┏━━

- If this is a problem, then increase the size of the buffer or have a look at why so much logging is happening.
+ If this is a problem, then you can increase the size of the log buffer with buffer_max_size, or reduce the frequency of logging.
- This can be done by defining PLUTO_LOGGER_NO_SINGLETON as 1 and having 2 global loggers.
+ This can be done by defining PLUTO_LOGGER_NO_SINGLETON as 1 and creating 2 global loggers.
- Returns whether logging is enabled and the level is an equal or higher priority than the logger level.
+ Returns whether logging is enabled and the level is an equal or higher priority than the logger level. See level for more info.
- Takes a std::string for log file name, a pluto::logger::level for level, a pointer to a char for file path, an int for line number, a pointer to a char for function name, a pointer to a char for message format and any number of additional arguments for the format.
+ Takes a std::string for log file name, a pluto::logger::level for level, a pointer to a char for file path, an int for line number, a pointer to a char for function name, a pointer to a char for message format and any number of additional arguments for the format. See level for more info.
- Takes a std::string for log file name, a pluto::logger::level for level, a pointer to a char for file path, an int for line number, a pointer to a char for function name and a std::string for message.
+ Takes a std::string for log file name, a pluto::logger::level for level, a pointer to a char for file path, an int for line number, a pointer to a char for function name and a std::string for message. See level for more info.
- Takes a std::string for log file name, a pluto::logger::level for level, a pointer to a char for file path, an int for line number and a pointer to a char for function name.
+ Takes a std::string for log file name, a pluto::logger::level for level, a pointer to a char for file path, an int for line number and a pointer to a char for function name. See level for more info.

┗━━

> PROBLEM DETAILS
Pull each line that includes the word "defining" out of the material above.

> ANSWER BELOW
- This can be done by defining PLUTO_LOGGER_NO_SINGLETON as 1 and having 2 global loggers.
+ This can be done by defining PLUTO_LOGGER_NO_SINGLETON as 1 and creating 2 global loggers.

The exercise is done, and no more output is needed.